(EXERCISE AIM): Every entry here needs to be repeated exactly.

(INFORMATION PROVIDED):
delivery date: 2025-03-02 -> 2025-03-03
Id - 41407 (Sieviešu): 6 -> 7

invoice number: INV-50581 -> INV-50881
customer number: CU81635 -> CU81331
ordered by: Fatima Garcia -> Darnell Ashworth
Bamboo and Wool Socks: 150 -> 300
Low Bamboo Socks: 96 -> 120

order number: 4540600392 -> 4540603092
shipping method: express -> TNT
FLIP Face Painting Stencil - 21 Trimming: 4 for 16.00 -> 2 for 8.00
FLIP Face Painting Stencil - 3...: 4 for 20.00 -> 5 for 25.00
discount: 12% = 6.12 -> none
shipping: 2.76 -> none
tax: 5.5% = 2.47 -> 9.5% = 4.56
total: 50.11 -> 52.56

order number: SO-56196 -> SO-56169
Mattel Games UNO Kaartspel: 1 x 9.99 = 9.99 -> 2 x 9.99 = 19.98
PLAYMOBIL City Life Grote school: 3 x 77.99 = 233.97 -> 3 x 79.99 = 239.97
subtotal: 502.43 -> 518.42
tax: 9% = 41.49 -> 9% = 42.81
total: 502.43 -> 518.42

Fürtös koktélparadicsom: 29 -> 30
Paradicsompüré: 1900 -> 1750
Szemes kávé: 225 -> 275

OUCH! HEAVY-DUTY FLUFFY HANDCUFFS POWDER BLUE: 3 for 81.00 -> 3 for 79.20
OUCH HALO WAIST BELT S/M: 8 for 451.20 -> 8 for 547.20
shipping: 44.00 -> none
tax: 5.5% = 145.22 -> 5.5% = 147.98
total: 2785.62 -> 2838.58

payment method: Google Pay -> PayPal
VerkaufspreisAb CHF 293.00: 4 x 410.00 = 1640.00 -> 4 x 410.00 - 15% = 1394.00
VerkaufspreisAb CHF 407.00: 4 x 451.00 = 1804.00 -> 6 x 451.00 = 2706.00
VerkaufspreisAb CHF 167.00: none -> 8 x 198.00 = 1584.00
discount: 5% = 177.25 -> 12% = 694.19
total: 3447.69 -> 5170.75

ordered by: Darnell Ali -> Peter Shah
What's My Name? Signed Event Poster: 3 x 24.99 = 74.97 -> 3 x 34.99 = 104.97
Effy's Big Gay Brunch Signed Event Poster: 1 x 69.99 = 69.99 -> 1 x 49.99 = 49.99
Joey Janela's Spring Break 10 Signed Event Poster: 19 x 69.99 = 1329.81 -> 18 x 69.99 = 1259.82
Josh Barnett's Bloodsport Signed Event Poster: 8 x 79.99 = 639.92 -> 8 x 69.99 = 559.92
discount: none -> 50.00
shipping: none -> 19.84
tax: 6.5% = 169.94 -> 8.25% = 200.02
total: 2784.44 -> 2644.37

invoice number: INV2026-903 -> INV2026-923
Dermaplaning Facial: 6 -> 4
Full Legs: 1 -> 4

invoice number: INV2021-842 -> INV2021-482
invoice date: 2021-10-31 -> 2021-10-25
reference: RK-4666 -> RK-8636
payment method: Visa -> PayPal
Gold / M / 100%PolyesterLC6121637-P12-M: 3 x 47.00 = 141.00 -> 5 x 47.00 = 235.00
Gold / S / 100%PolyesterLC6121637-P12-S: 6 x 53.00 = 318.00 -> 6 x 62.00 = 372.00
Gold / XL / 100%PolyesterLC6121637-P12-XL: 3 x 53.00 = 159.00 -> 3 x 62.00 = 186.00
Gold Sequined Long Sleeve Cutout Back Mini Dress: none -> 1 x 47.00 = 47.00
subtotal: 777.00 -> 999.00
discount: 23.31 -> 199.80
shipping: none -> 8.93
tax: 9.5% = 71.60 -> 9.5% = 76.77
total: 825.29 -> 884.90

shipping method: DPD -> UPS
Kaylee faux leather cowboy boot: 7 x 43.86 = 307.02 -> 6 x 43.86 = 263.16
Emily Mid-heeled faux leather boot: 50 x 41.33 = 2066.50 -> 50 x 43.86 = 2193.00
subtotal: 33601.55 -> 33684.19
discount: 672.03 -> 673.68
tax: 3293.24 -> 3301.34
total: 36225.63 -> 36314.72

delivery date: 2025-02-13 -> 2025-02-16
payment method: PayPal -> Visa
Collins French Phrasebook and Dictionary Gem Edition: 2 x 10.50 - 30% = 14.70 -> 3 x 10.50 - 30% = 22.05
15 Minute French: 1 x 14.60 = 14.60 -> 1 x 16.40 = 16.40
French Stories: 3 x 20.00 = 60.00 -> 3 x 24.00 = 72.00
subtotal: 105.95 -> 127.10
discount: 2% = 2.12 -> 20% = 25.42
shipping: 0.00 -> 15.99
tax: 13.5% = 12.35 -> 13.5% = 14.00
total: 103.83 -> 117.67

(SOLUTION):
delivery date: 2025-03-02 -> 2025-03-03
Id - 41407 (Sieviešu): 6 -> 7

invoice number: INV-50581 -> INV-50881
customer number: CU81635 -> CU81331
ordered by: Fatima Garcia -> Darnell Ashworth
Bamboo and Wool Socks: 150 -> 300
Low Bamboo Socks: 96 -> 120

order number: 4540600392 -> 4540603092
shipping method: express -> TNT
FLIP Face Painting Stencil - 21 Trimming: 4 for 16.00 -> 2 for 8.00
FLIP Face Painting Stencil - 3...: 4 for 20.00 -> 5 for 25.00
discount: 12% = 6.12 -> none
shipping: 2.76 -> none
tax: 5.5% = 2.47 -> 9.5% = 4.56
total: 50.11 -> 52.56

order number: SO-56196 -> SO-56169
Mattel Games UNO Kaartspel: 1 x 9.99 = 9.99 -> 2 x 9.99 = 19.98
PLAYMOBIL City Life Grote school: 3 x 77.99 = 233.97 -> 3 x 79.99 = 239.97
subtotal: 502.43 -> 518.42
tax: 9% = 41.49 -> 9% = 42.81
total: 502.43 -> 518.42

Fürtös koktélparadicsom: 29 -> 30
Paradicsompüré: 1900 -> 1750
Szemes kávé: 225 -> 275

OUCH! HEAVY-DUTY FLUFFY HANDCUFFS POWDER BLUE: 3 for 81.00 -> 3 for 79.20
OUCH HALO WAIST BELT S/M: 8 for 451.20 -> 8 for 547.20
shipping: 44.00 -> none
tax: 5.5% = 145.22 -> 5.5% = 147.98
total: 2785.62 -> 2838.58

payment method: Google Pay -> PayPal
VerkaufspreisAb CHF 293.00: 4 x 410.00 = 1640.00 -> 4 x 410.00 - 15% = 1394.00
VerkaufspreisAb CHF 407.00: 4 x 451.00 = 1804.00 -> 6 x 451.00 = 2706.00
VerkaufspreisAb CHF 167.00: none -> 8 x 198.00 = 1584.00
discount: 5% = 177.25 -> 12% = 694.19
total: 3447.69 -> 5170.75

ordered by: Darnell Ali -> Peter Shah
What's My Name? Signed Event Poster: 3 x 24.99 = 74.97 -> 3 x 34.99 = 104.97
Effy's Big Gay Brunch Signed Event Poster: 1 x 69.99 = 69.99 -> 1 x 49.99 = 49.99
Joey Janela's Spring Break 10 Signed Event Poster: 19 x 69.99 = 1329.81 -> 18 x 69.99 = 1259.82
Josh Barnett's Bloodsport Signed Event Poster: 8 x 79.99 = 639.92 -> 8 x 69.99 = 559.92
discount: none -> 50.00
shipping: none -> 19.84
tax: 6.5% = 169.94 -> 8.25% = 200.02
total: 2784.44 -> 2644.37

invoice number: INV2026-903 -> INV2026-923
Dermaplaning Facial: 6 -> 4
Full Legs: 1 -> 4

invoice number: INV2021-842 -> INV2021-482
invoice date: 2021-10-31 -> 2021-10-25
reference: RK-4666 -> RK-8636
payment method: Visa -> PayPal
Gold / M / 100%PolyesterLC6121637-P12-M: 3 x 47.00 = 141.00 -> 5 x 47.00 = 235.00
Gold / S / 100%PolyesterLC6121637-P12-S: 6 x 53.00 = 318.00 -> 6 x 62.00 = 372.00
Gold / XL / 100%PolyesterLC6121637-P12-XL: 3 x 53.00 = 159.00 -> 3 x 62.00 = 186.00
Gold Sequined Long Sleeve Cutout Back Mini Dress: none -> 1 x 47.00 = 47.00
subtotal: 777.00 -> 999.00
discount: 23.31 -> 199.80
shipping: none -> 8.93
tax: 9.5% = 71.60 -> 9.5% = 76.77
total: 825.29 -> 884.90

shipping method: DPD -> UPS
Kaylee faux leather cowboy boot: 7 x 43.86 = 307.02 -> 6 x 43.86 = 263.16
Emily Mid-heeled faux leather boot: 50 x 41.33 = 2066.50 -> 50 x 43.86 = 2193.00
subtotal: 33601.55 -> 33684.19
discount: 672.03 -> 673.68
tax: 3293.24 -> 3301.34
total: 36225.63 -> 36314.72

delivery date: 2025-02-13 -> 2025-02-16
payment method: PayPal -> Visa
Collins French Phrasebook and Dictionary Gem Edition: 2 x 10.50 - 30% = 14.70 -> 3 x 10.50 - 30% = 22.05
15 Minute French: 1 x 14.60 = 14.60 -> 1 x 16.40 = 16.40
French Stories: 3 x 20.00 = 60.00 -> 3 x 24.00 = 72.00
subtotal: 105.95 -> 127.10
discount: 2% = 2.12 -> 20% = 25.42
shipping: 0.00 -> 15.99
tax: 13.5% = 12.35 -> 13.5% = 14.00
total: 103.83 -> 117.67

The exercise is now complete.